**AIM OF THE TASK**
Copy only what lies from the line containing "[80,317,136,329] Use the" through the line containing "[313,267,330,279] go. ->" in the entries below, keeping both end lines exact and dropping every picture.

**EXERCISE DATA**
· · · · ·
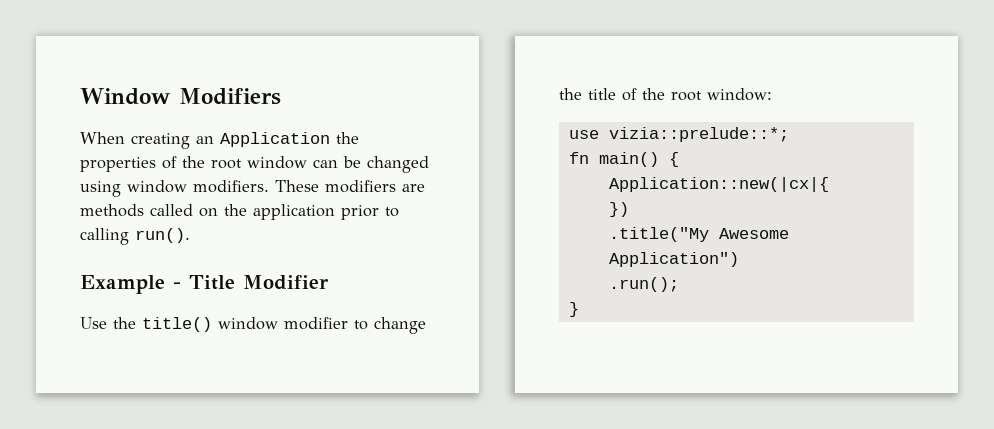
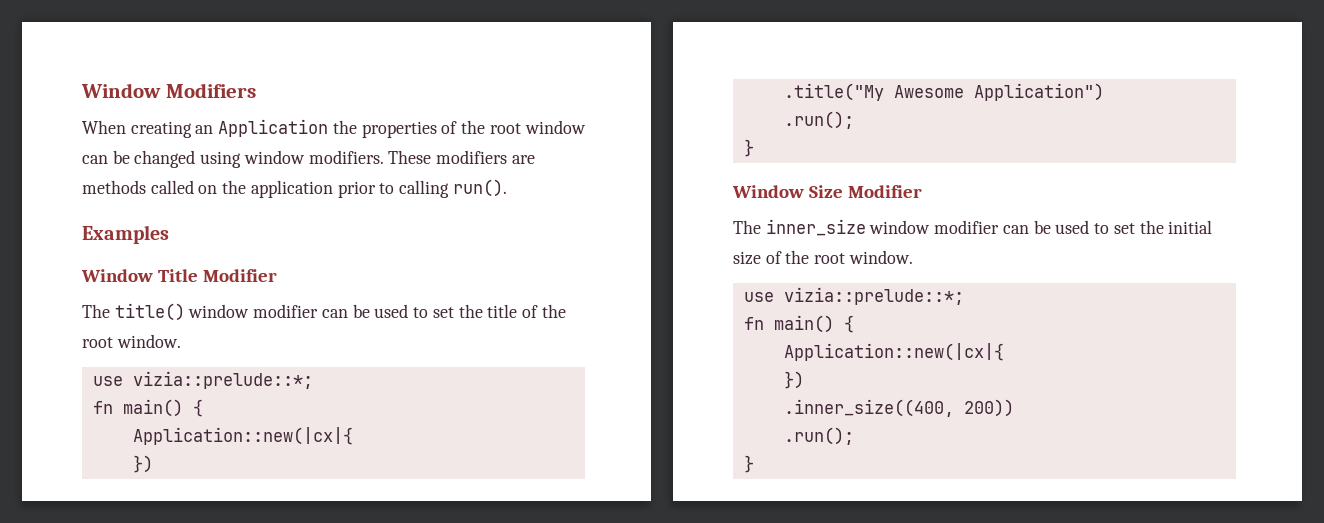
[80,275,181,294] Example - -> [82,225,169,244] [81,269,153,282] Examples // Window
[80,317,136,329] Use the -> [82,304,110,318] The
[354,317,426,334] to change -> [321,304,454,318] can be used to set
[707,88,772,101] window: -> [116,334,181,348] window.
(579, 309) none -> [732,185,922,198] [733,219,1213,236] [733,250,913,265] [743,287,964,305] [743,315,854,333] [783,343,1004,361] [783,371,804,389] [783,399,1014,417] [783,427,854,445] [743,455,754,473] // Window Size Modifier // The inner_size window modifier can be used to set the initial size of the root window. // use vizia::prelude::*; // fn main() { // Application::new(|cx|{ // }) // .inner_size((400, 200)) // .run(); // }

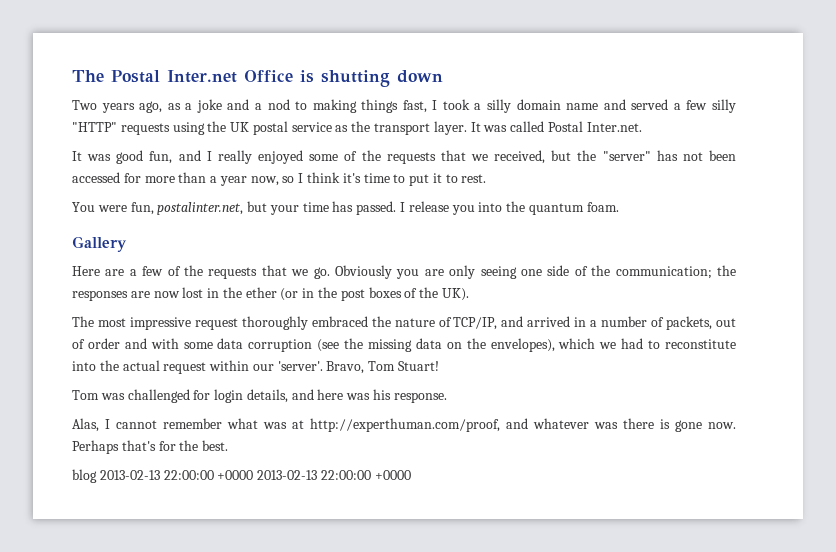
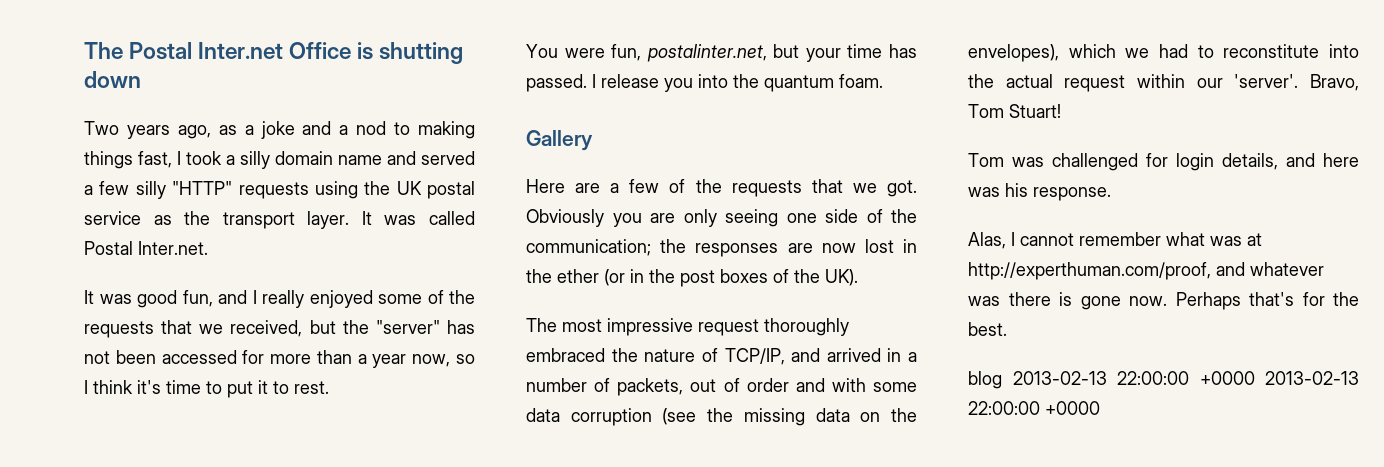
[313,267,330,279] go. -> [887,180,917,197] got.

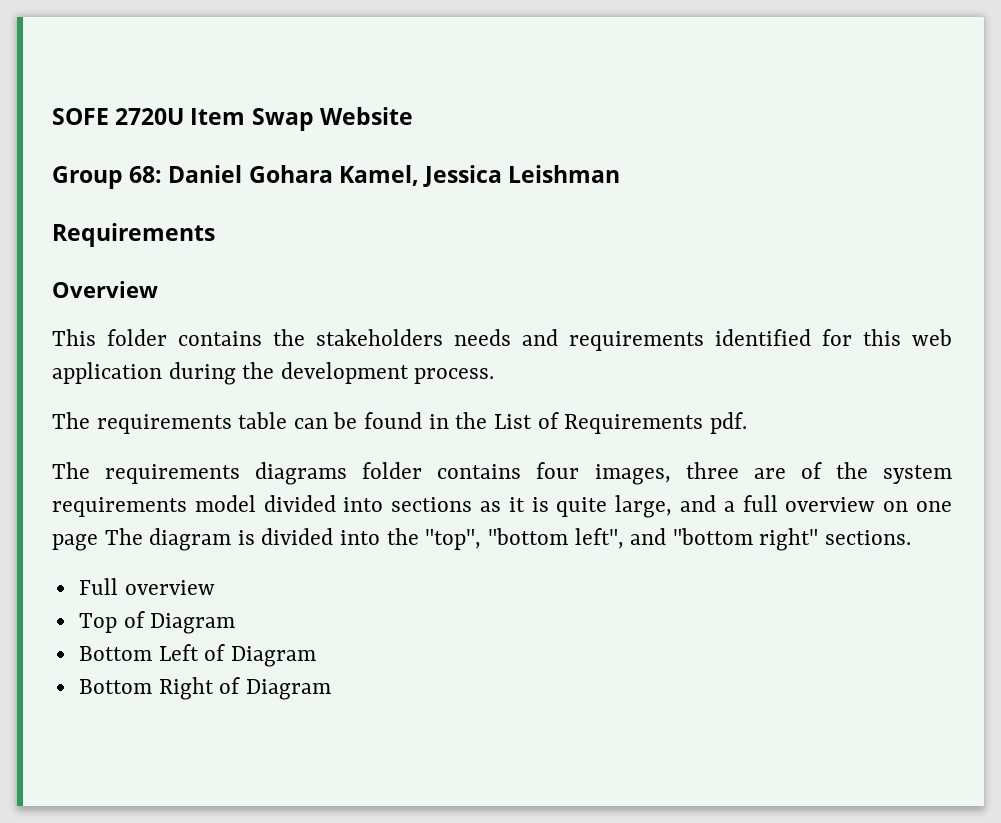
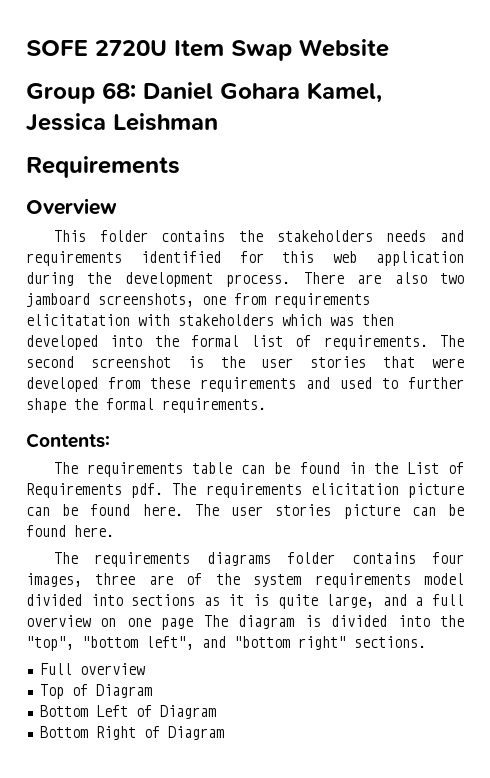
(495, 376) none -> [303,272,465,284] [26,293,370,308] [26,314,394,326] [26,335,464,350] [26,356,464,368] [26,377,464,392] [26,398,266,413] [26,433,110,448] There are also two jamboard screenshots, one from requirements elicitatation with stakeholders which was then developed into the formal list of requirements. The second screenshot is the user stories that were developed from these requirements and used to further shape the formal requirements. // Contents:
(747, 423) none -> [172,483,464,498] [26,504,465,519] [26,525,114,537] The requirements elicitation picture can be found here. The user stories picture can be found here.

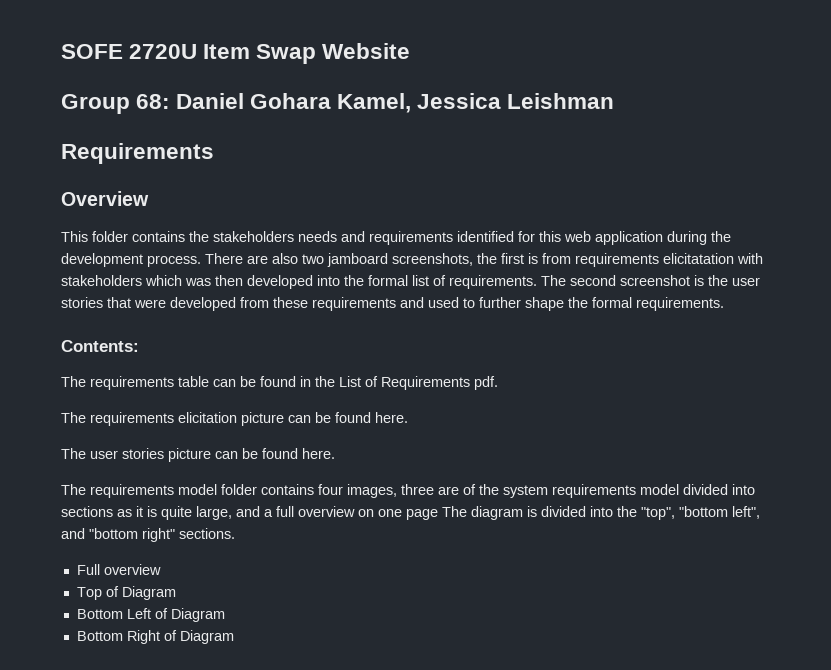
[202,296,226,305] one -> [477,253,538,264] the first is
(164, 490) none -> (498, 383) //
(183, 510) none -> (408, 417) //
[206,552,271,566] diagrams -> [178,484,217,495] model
· · · · ·
**OUTPUT BELOW**
[80,317,136,329] Use the -> [82,304,110,318] The
[354,317,426,334] to change -> [321,304,454,318] can be used to set
[707,88,772,101] window: -> [116,334,181,348] window.
(579, 309) none -> [732,185,922,198] [733,219,1213,236] [733,250,913,265] [743,287,964,305] [743,315,854,333] [783,343,1004,361] [783,371,804,389] [783,399,1014,417] [783,427,854,445] [743,455,754,473] // Window Size Modifier // The inner_size window modifier can be used to set the initial size of the root window. // use vizia::prelude::*; // fn main() { // Application::new(|cx|{ // }) // .inner_size((400, 200)) // .run(); // }

[313,267,330,279] go. -> [887,180,917,197] got.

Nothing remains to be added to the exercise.